The setting and premise could easily lend itself to an adult thriller by Michael Crichton, but Lawson’s series is firmly rooted in the young adult/new adult genre. The action is faster, and the story carries a syncopated beat that lends itself to the pace of a YA trilogy, not unlike the Hunger Games. In fact, like Katniss Everdeen, Peeta Mellark, and Gale Hawthorne, the protagonists are older teens who are simply trying to get on with their everyday lives. Rather than the post-apocalyptic setting of Panem, in which the vast majority of the population lives in servitude to the Capitol, Lawson’s protagonists are recent high-school graduates focused on the normal current-day activities of enrolling in college and participating in sports. Only an unanticipated series of small events leads them to discover the sinister plot to turn the nation into a mass of compliant citizens under the thumbs of politically powerful bureaucrats. In this way, Lawson’s series is very much grounded in another characteristic of the YA genre: everyday young adults forced to make significant life decisions without the luxury of experience or preparation. Not surprisingly, both Counteract and Resist tend to be plot- and setting-driven stories although the characters have an opportunity to flesh out in important ways in the second book.

Lawson,CounteractMy review of Counteract compared Lawson’s novel to 1984, George Orwell’s classic dystopian story the coined the term Big Brother and wrestled with government over reach, the tyranny of collectivism, and the implications for freedom. About halfway through Resist, I couldn’t stop thinking about the novels of Ayn Rand, especially her 1937 novella Anthem. In Anthem, Rand tells the story of a Equality 7-2521, a person who lives in a community in which individuality has been purged from the formal institutions of society. A Council of Vocations assigns jobs to people based on what they determine is their Life Mandate. The story follows Equality’s evolution into an individual as he discovers his natural inquisitiveness and intelligence leads him to innovate and produce. Through unregulated exploration, he discovers the word “I” and finds freedom.

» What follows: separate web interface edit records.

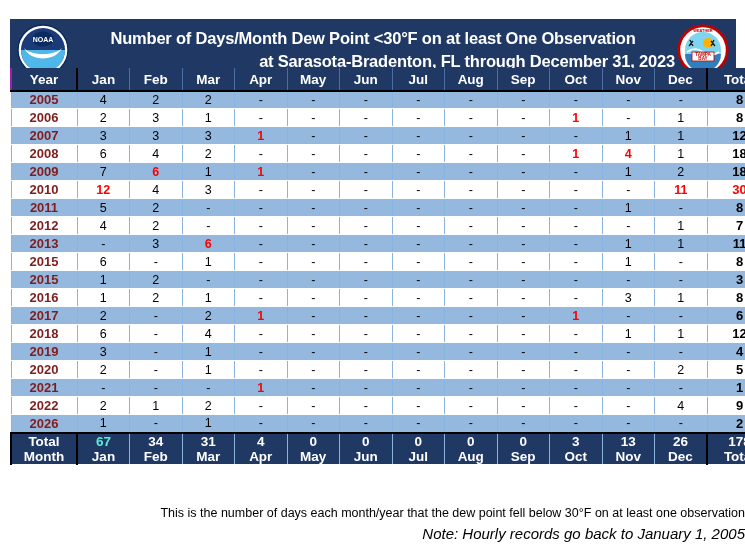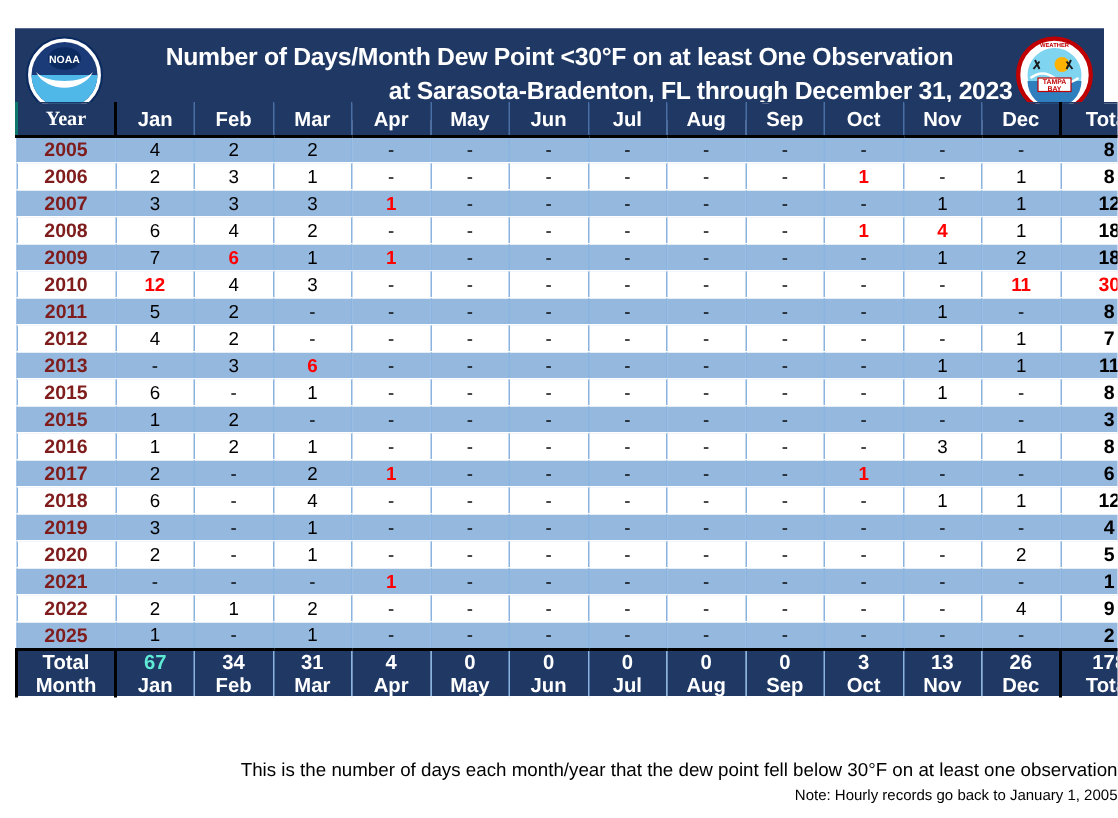"Year" thead tr.head th.year-h { border-left: 2px solid #0f766e -> 2px solid #a21caf; font-family: Liberation Serif, serif -> none }
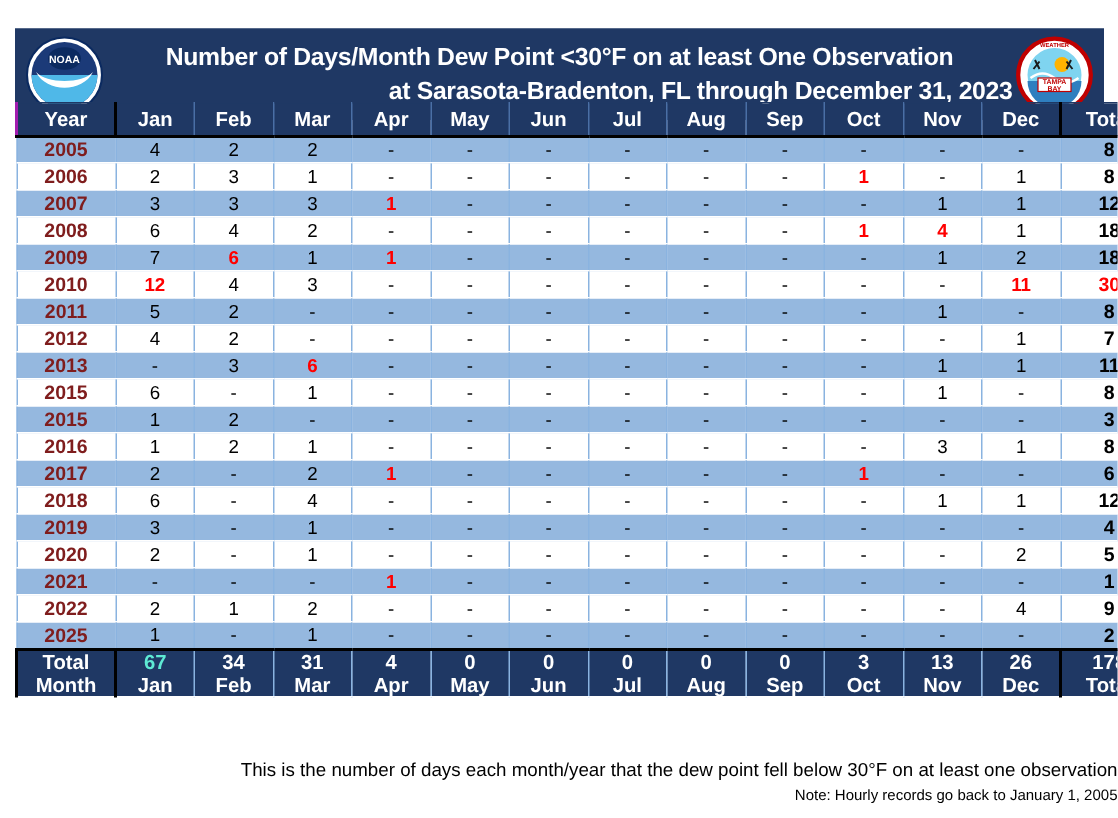"2025" td.year-c { text: 2025 -> 2026 }
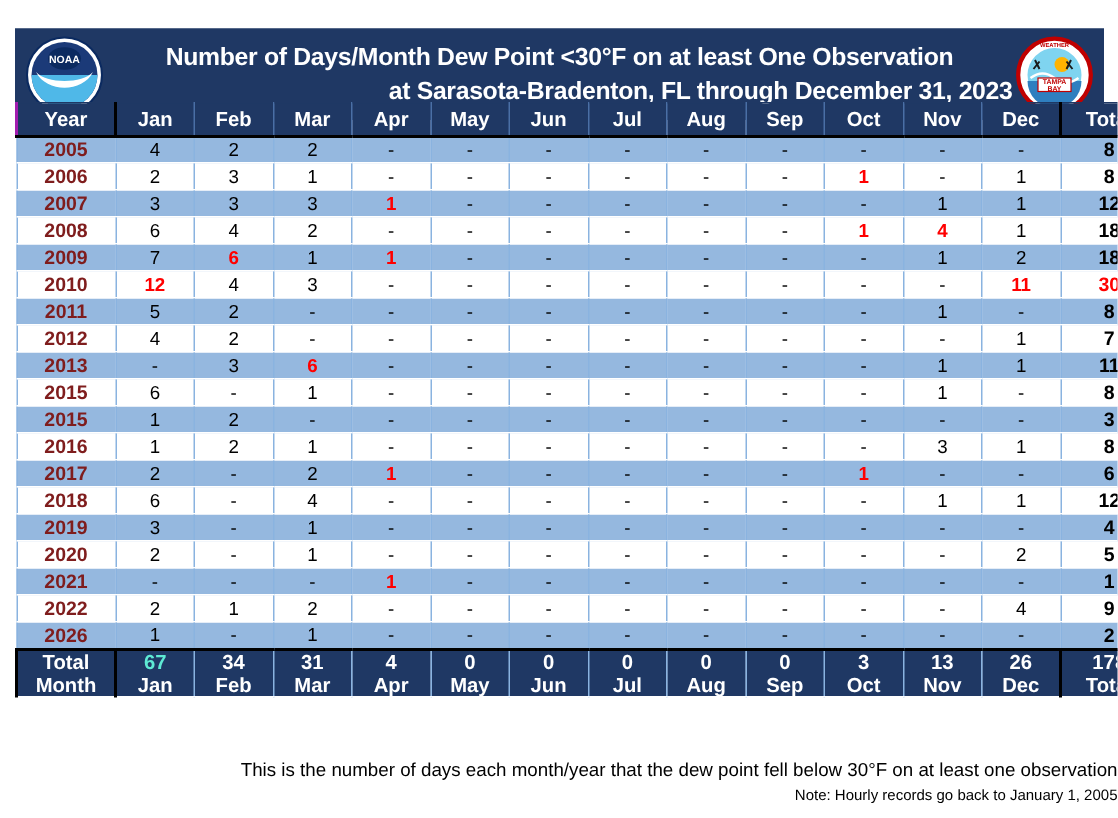"Note: Hourly records go back" .note-sub { font-size: 10px -> 15px; font-style: none -> italic }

Resist, fortunately, is not nearly as abstract as Anthem, making it much more suitable for YA audiences. It’s relentless focus on personal freedom and the right to live independently of the government is strong and tightly woven into the plot, and the action keeps the reader engaged. More importantly, however, as the characters develop, we see in Resist the makings of a trilogy that provokes readers in ways that more popular genre fiction doesn’t. Katniss Everdeen, for example, remains remarkably apolitical through the trilogy despite bearing witness to extraordinary oppression.AnthemBookCover

Lawson has the refreshing courage to push her characters to act and take responsibility for their actions. They don’t just bear witness. They recognize and accept the responsibilities that come with the knowledge they gain. And they act. Thus, unlike other YA fare, the Resistance Series admirably challenges its readers to ask themselves “What would you do?” and explores the implications of acting on those decisions.

For those looking for an engaging, YA adventure/thriller with strong pro-personal liberty themes, the Resistance Series should have a highly visible place in their book case or on their e-reader.